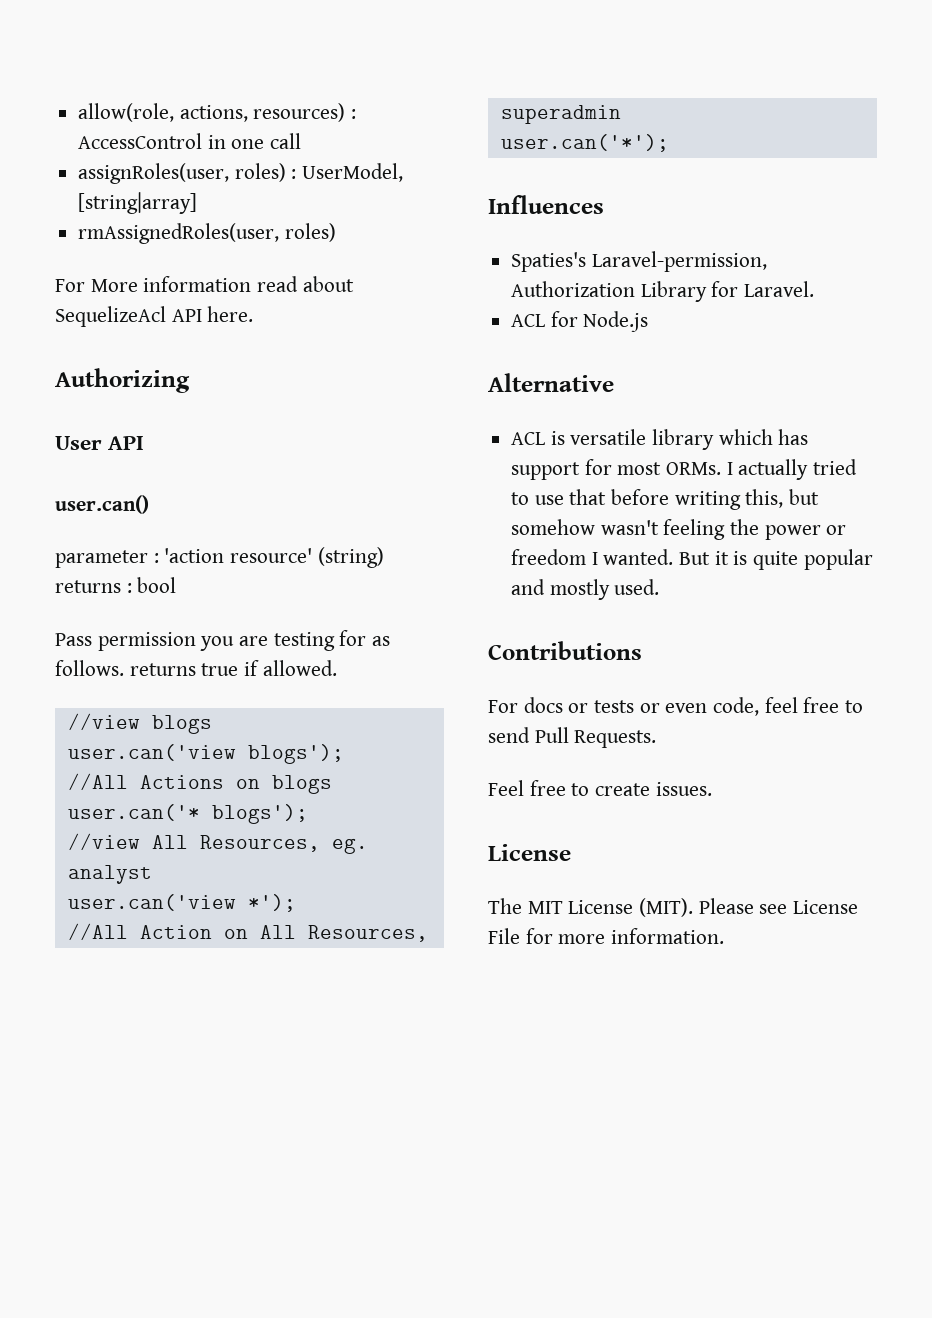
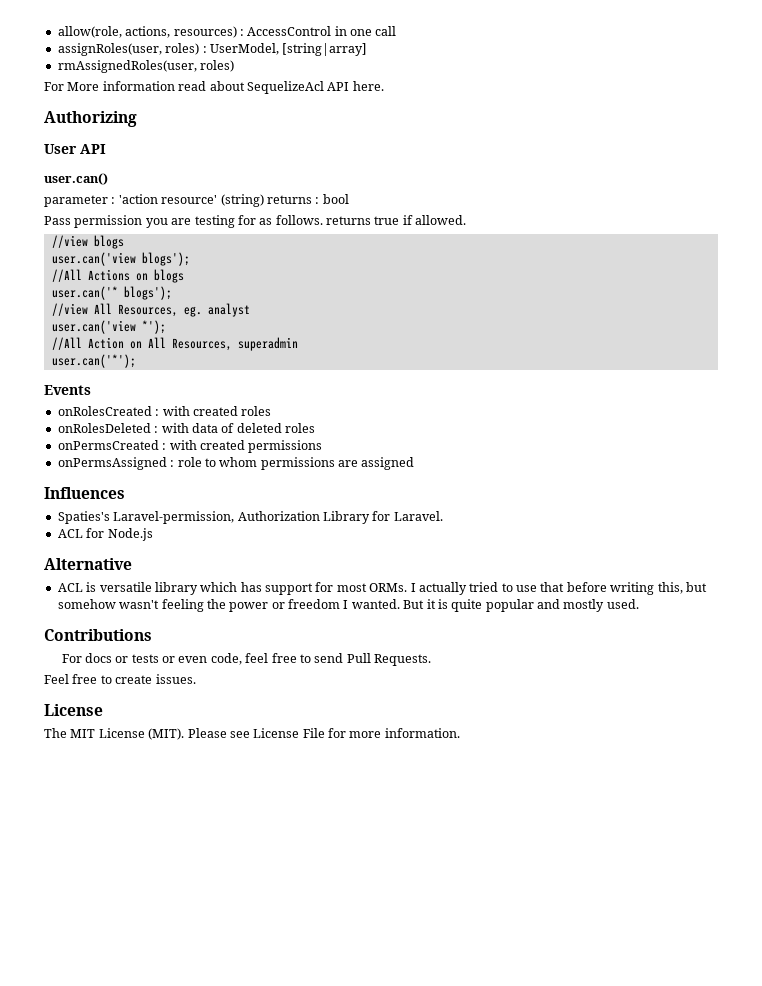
+ Events
+ onRolesCreated : with created roles
+ onRolesDeleted : with data of deleted roles
+ onPermsCreated : with created permissions
+ onPermsAssigned : role to whom permissions are assigned

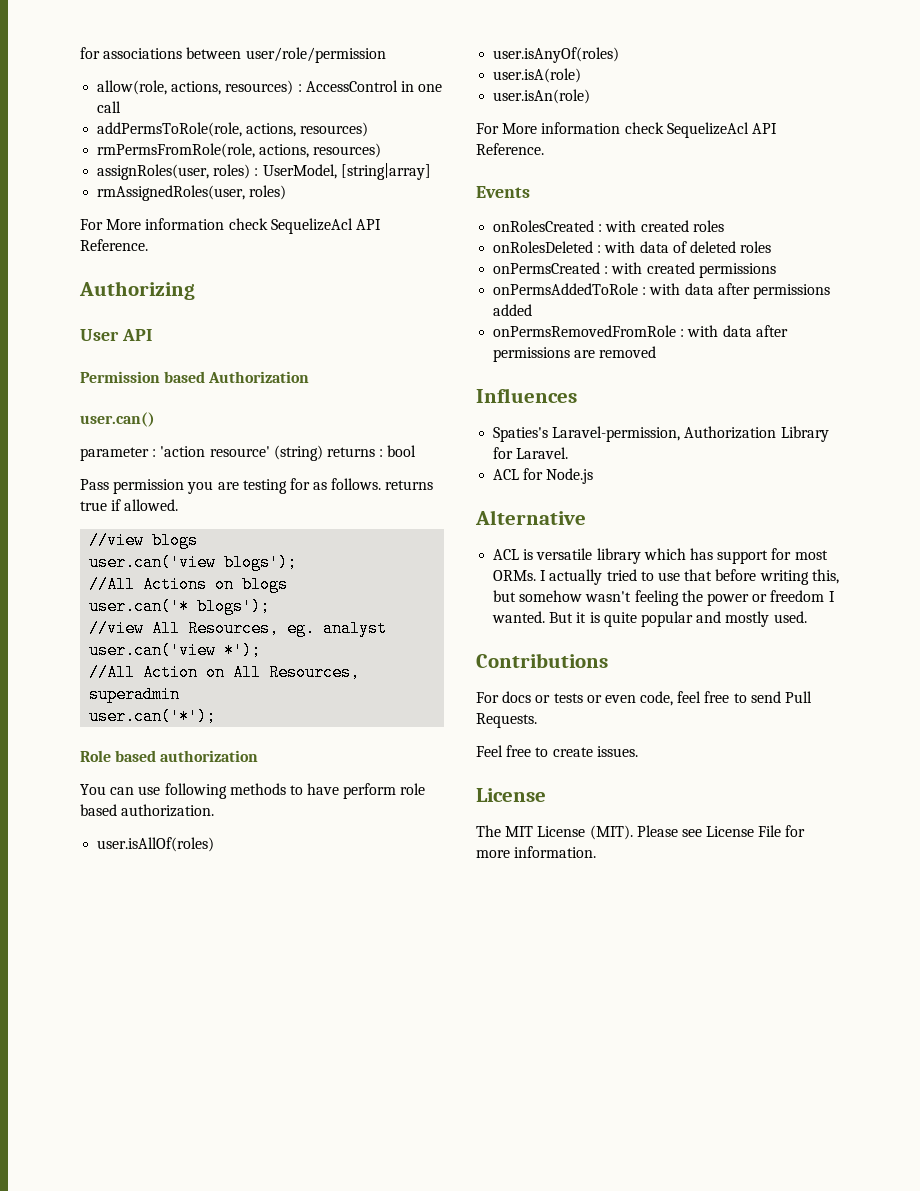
+ for associations between user/role/permission
+ addPermsToRole(role, actions, resources)
+ rmPermsFromRole(role, actions, resources)
  rmAssignedRoles(user, roles)
- For More information read about SequelizeAcl API here.
+ For More information check SequelizeAcl API Reference.
+ Permission based Authorization
+ Role based authorization
+ You can use following methods to have perform role based authorization.
+ user.isAllOf(roles)
+ user.isAnyOf(roles)
+ user.isA(role)
+ user.isAn(role)
+ For More information check SequelizeAcl API Reference.
- onPermsAssigned : role to whom permissions are assigned
+ onPermsAddedToRole : with data after permissions added
+ onPermsRemovedFromRole : with data after permissions are removed

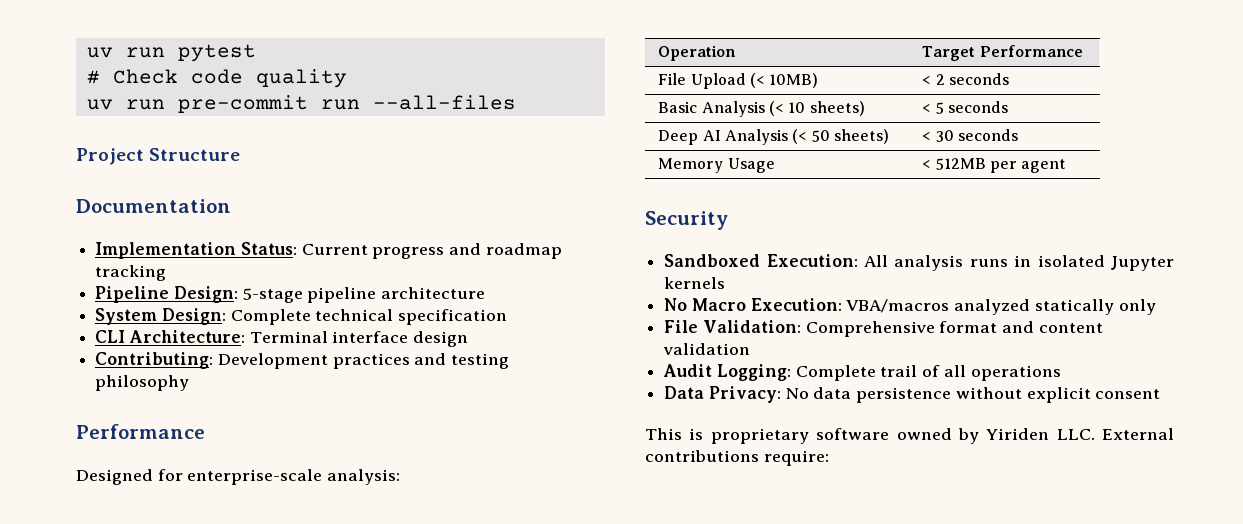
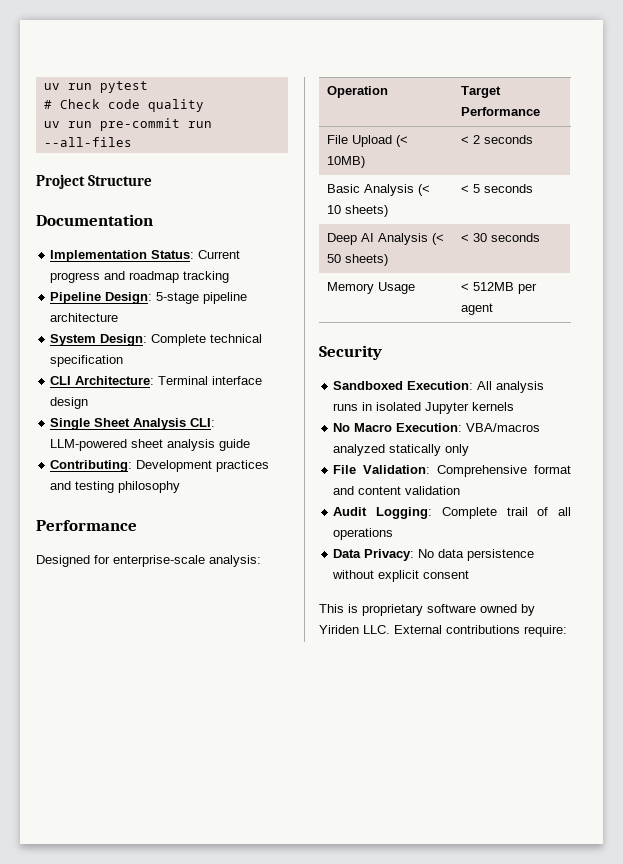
+ Single Sheet Analysis CLI: LLM-powered sheet analysis guide

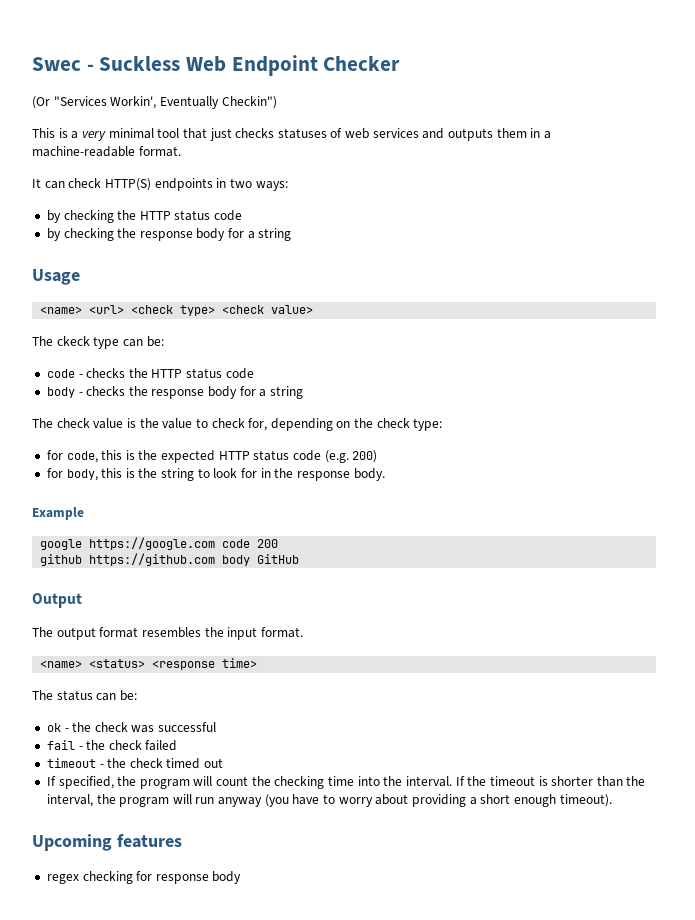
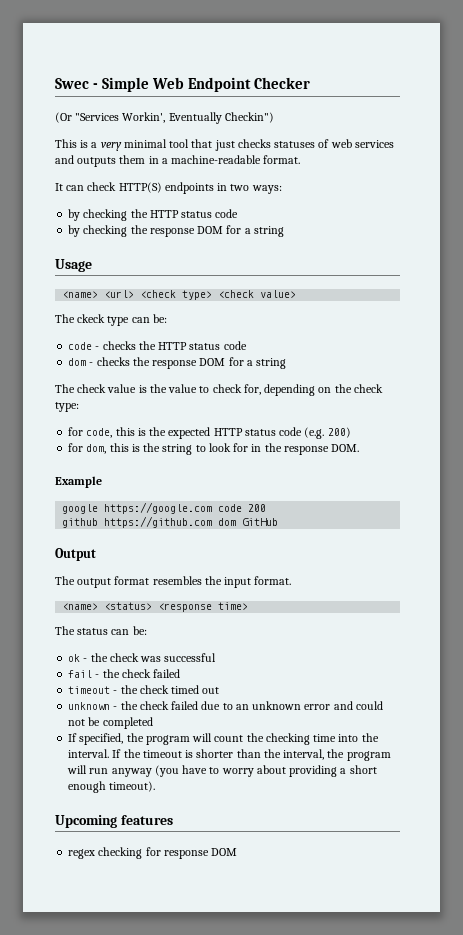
- Swec - Suckless Web Endpoint Checker
+ Swec - Simple Web Endpoint Checker
- by checking the response body for a string
+ by checking the response DOM for a string
- body - checks the response body for a string
+ dom - checks the response DOM for a string
- for body, this is the string to look for in the response body.
+ for dom, this is the string to look for in the response DOM.
- github https://github.com body GitHub
+ github https://github.com dom GitHub
+ unknown - the check failed due to an unknown error and could not be completed
- regex checking for response body
+ regex checking for response DOM

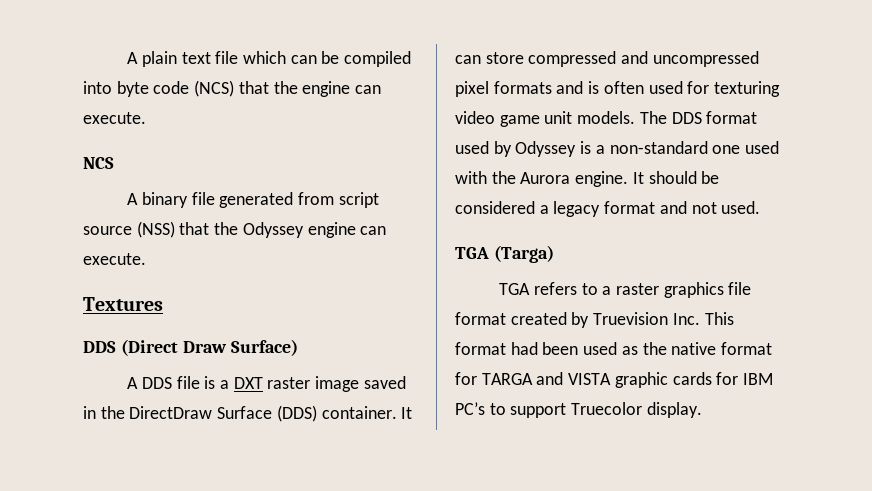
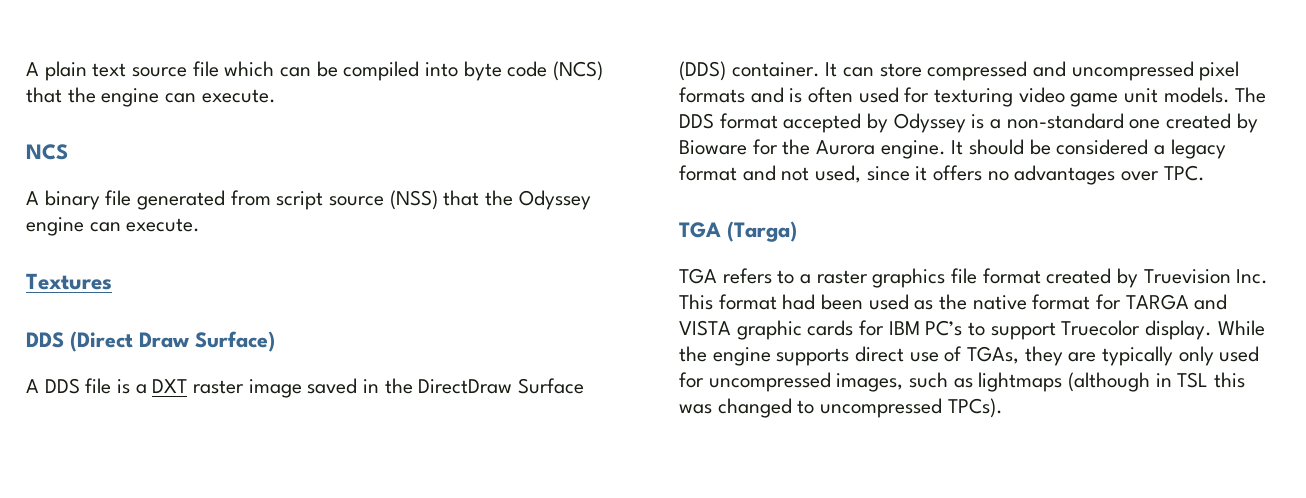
- A plain text file which can be compiled into byte code (NCS) that the engine can execute.
+ A plain text source file which can be compiled into byte code (NCS) that the engine can execute.
- The DDS format used by Odyssey is a non-standard one used with the Aurora engine.
+ The DDS format accepted by Odyssey is a non-standard one created by Bioware for the Aurora engine.
- It should be considered a legacy format and not used.
+ It should be considered a legacy format and not used, since it offers no advantages over TPC.
+ While the engine supports direct use of TGAs, they are typically only used for uncompressed images, such as lightmaps (although in TSL this was changed to uncompressed TPCs).

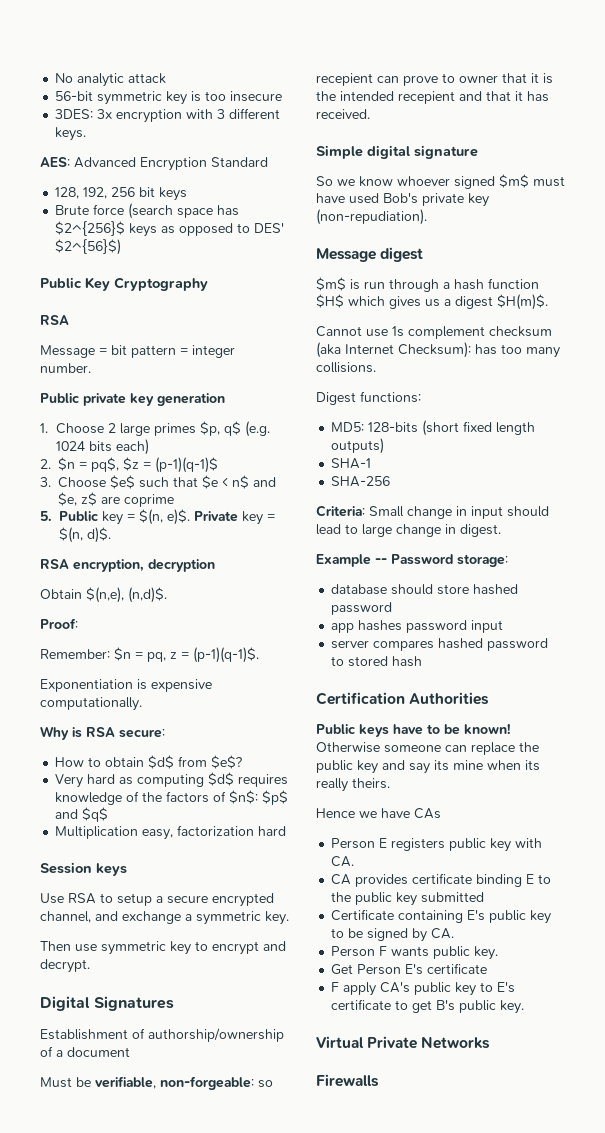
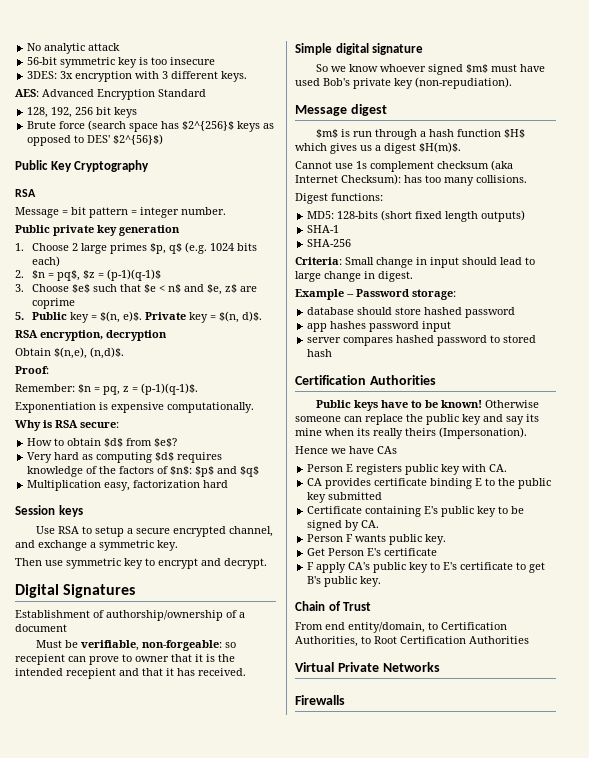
- Otherwise someone can replace the public key and say its mine when its really theirs.
+ Otherwise someone can replace the public key and say its mine when its really theirs (Impersonation).
+ Chain of Trust
+ From end entity/domain, to Certification Authorities, to Root Certification Authorities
==*==
Lines from the start of the material through the line containing "associations between user/role/permission" are to be restated word for word; no picture may be included.

WRITTEN ANSWER:
+ Events
+ onRolesCreated : with created roles
+ onRolesDeleted : with data of deleted roles
+ onPermsCreated : with created permissions
+ onPermsAssigned : role to whom permissions are assigned

+ for associations between user/role/permission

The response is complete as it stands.